GIVEN RECORDS →
☆ ☆ ☆

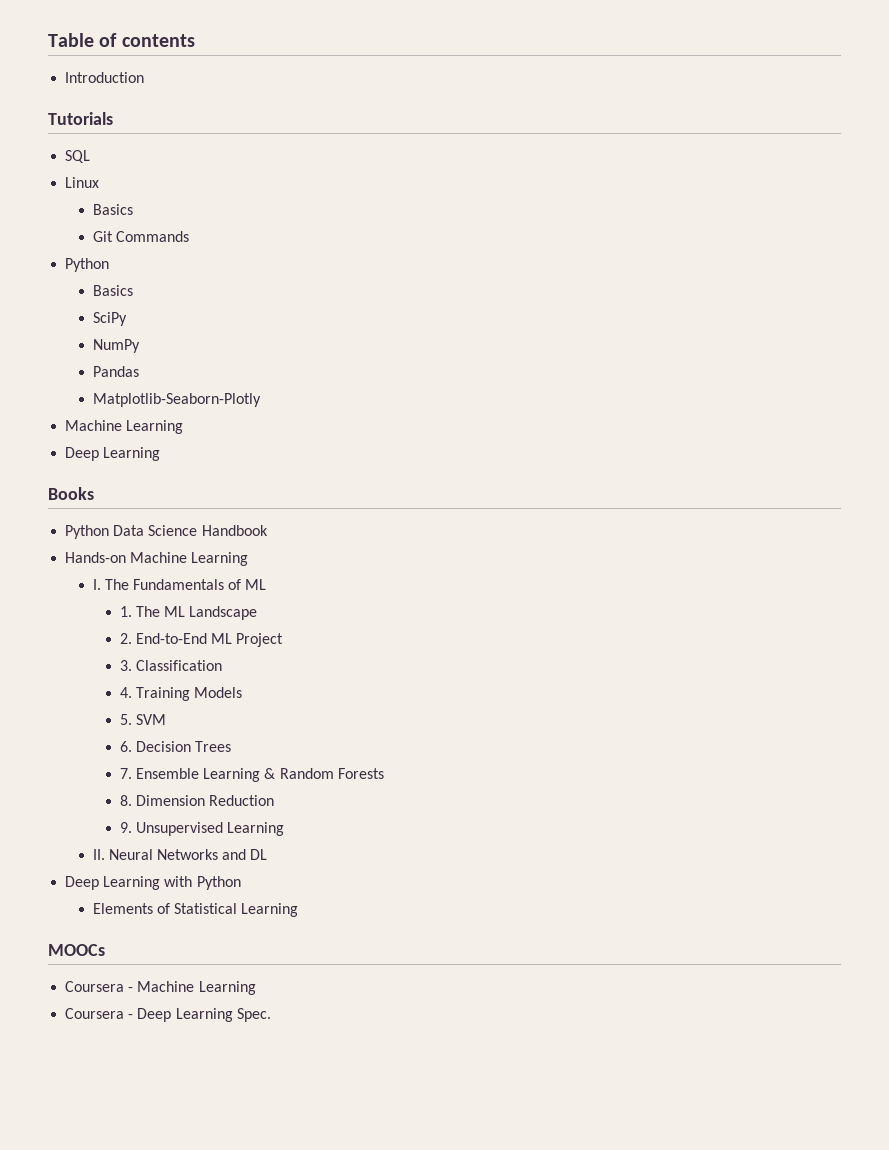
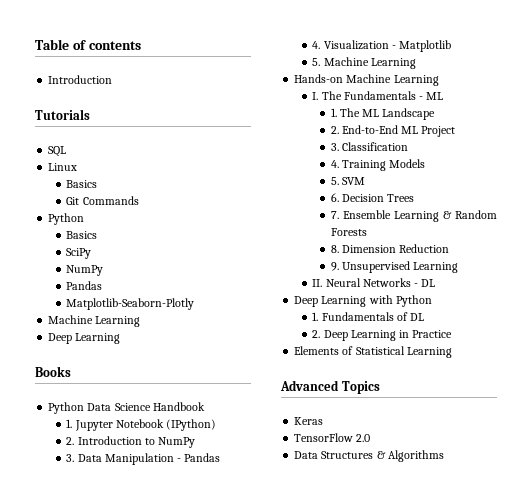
(268, 530) none -> [66,419,217,431] [66,436,196,448] [66,453,221,465] [312,40,452,52] [312,57,416,69] // 1. Jupyter Notebook (IPython) // 2. Introduction to NumPy // 3. Data Manipulation - Pandas // 4. Visualization - Matplotlib // 5. Machine Learning
[228,579,242,590] of -> [419,96,424,100] -
[222,849,247,860] and -> [414,283,419,287] -
[92,903,299,917] [48,944,105,956] [65,981,256,995] [65,1008,271,1022] Elements of Statistical Learning // MOOCs // Coursera - Machine Learning // Coursera - Deep Learning Spec. -> [312,312,425,321] [312,330,453,341] [294,346,452,358] [280,380,380,394] [294,417,324,425] [294,433,371,442] [294,450,444,462] 1. Fundamentals of DL // 2. Deep Learning in Practice // Elements of Statistical Learning // Advanced Topics // Keras // TensorFlow 2.0 // Data Structures & Algorithms

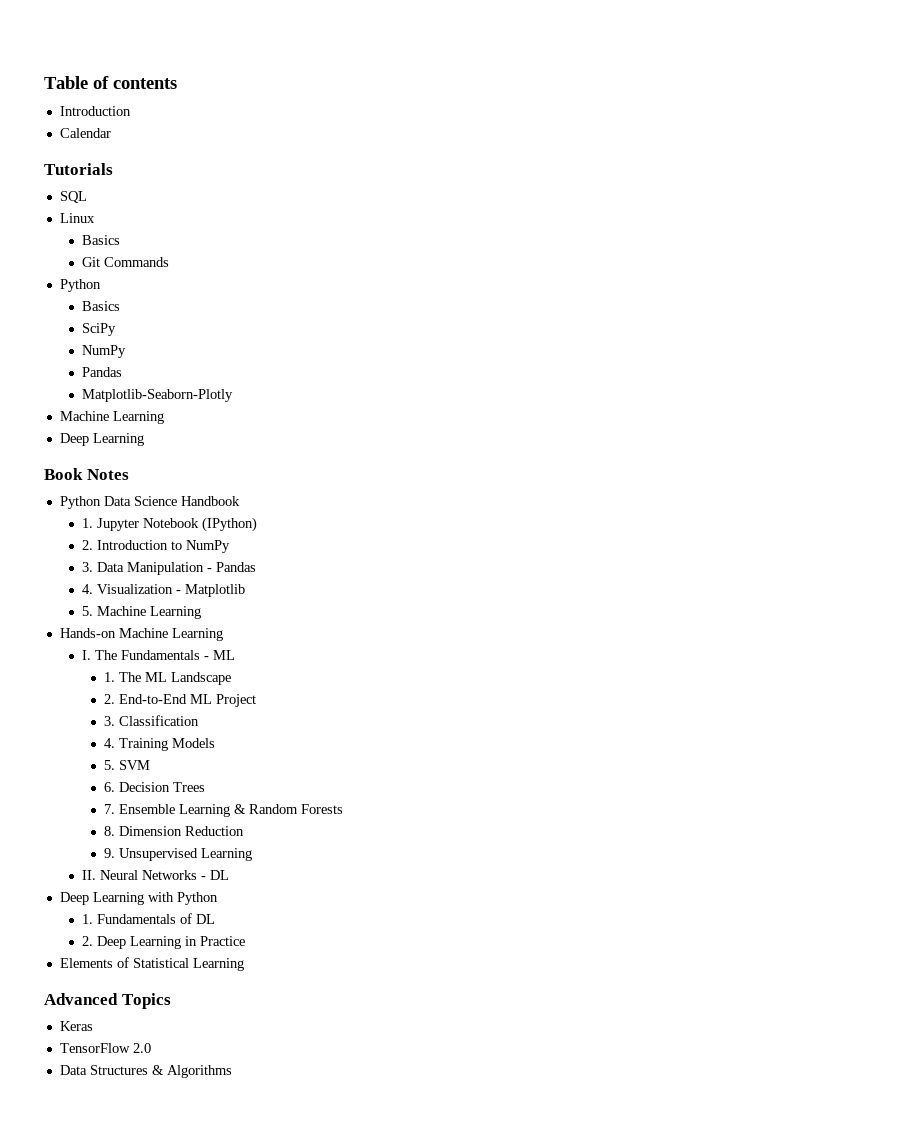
(113, 79) none -> [59,128,111,138] // Calendar
[35,366,71,377] Books -> [44,468,129,480] Book Notes

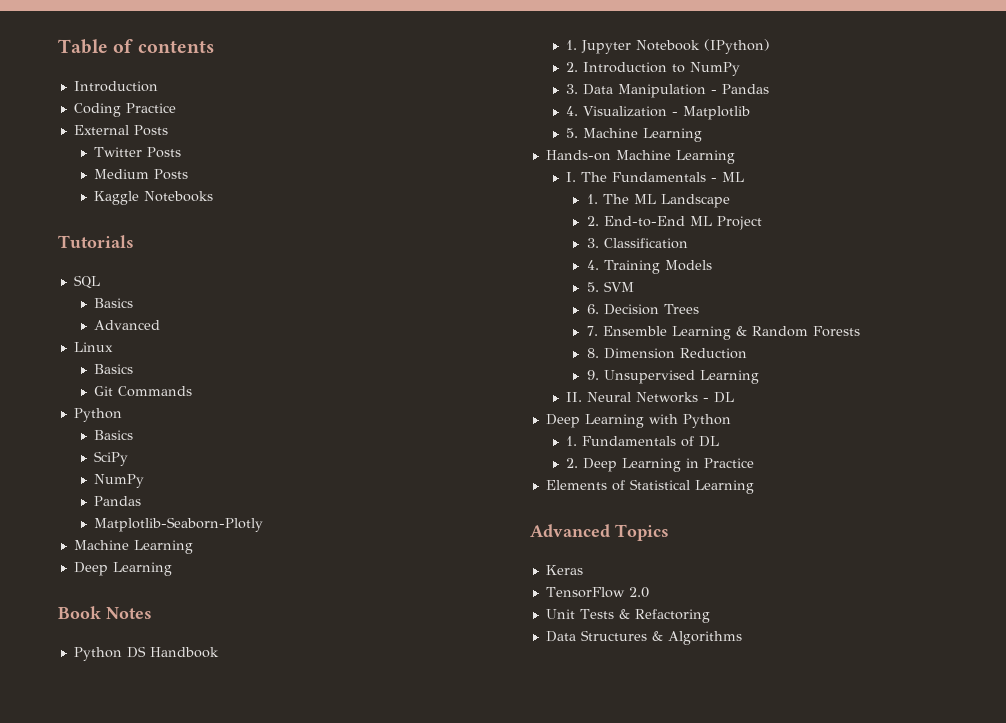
[59,128,111,138] Calendar -> [73,103,176,117] [73,125,168,136] [94,147,182,158] [94,169,189,180] [94,191,214,205] Coding Practice // External Posts // Twitter Posts // Medium Posts // Kaggle Notebooks
(87, 197) none -> [94,298,134,308] [94,320,161,330] // Basics // Advanced
[103,496,177,506] Data Science -> [126,646,146,658] DS
(151, 1048) none -> [545,609,710,623] // Unit Tests & Refactoring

☆ ☆ ☆

WORK ORDER → For this exercise, write the listing out again exactly, excluding all images.

ANSWER SECTION →
(268, 530) none -> [66,419,217,431] [66,436,196,448] [66,453,221,465] [312,40,452,52] [312,57,416,69] // 1. Jupyter Notebook (IPython) // 2. Introduction to NumPy // 3. Data Manipulation - Pandas // 4. Visualization - Matplotlib // 5. Machine Learning
[228,579,242,590] of -> [419,96,424,100] -
[222,849,247,860] and -> [414,283,419,287] -
[92,903,299,917] [48,944,105,956] [65,981,256,995] [65,1008,271,1022] Elements of Statistical Learning // MOOCs // Coursera - Machine Learning // Coursera - Deep Learning Spec. -> [312,312,425,321] [312,330,453,341] [294,346,452,358] [280,380,380,394] [294,417,324,425] [294,433,371,442] [294,450,444,462] 1. Fundamentals of DL // 2. Deep Learning in Practice // Elements of Statistical Learning // Advanced Topics // Keras // TensorFlow 2.0 // Data Structures & Algorithms

(113, 79) none -> [59,128,111,138] // Calendar
[35,366,71,377] Books -> [44,468,129,480] Book Notes

[59,128,111,138] Calendar -> [73,103,176,117] [73,125,168,136] [94,147,182,158] [94,169,189,180] [94,191,214,205] Coding Practice // External Posts // Twitter Posts // Medium Posts // Kaggle Notebooks
(87, 197) none -> [94,298,134,308] [94,320,161,330] // Basics // Advanced
[103,496,177,506] Data Science -> [126,646,146,658] DS
(151, 1048) none -> [545,609,710,623] // Unit Tests & Refactoring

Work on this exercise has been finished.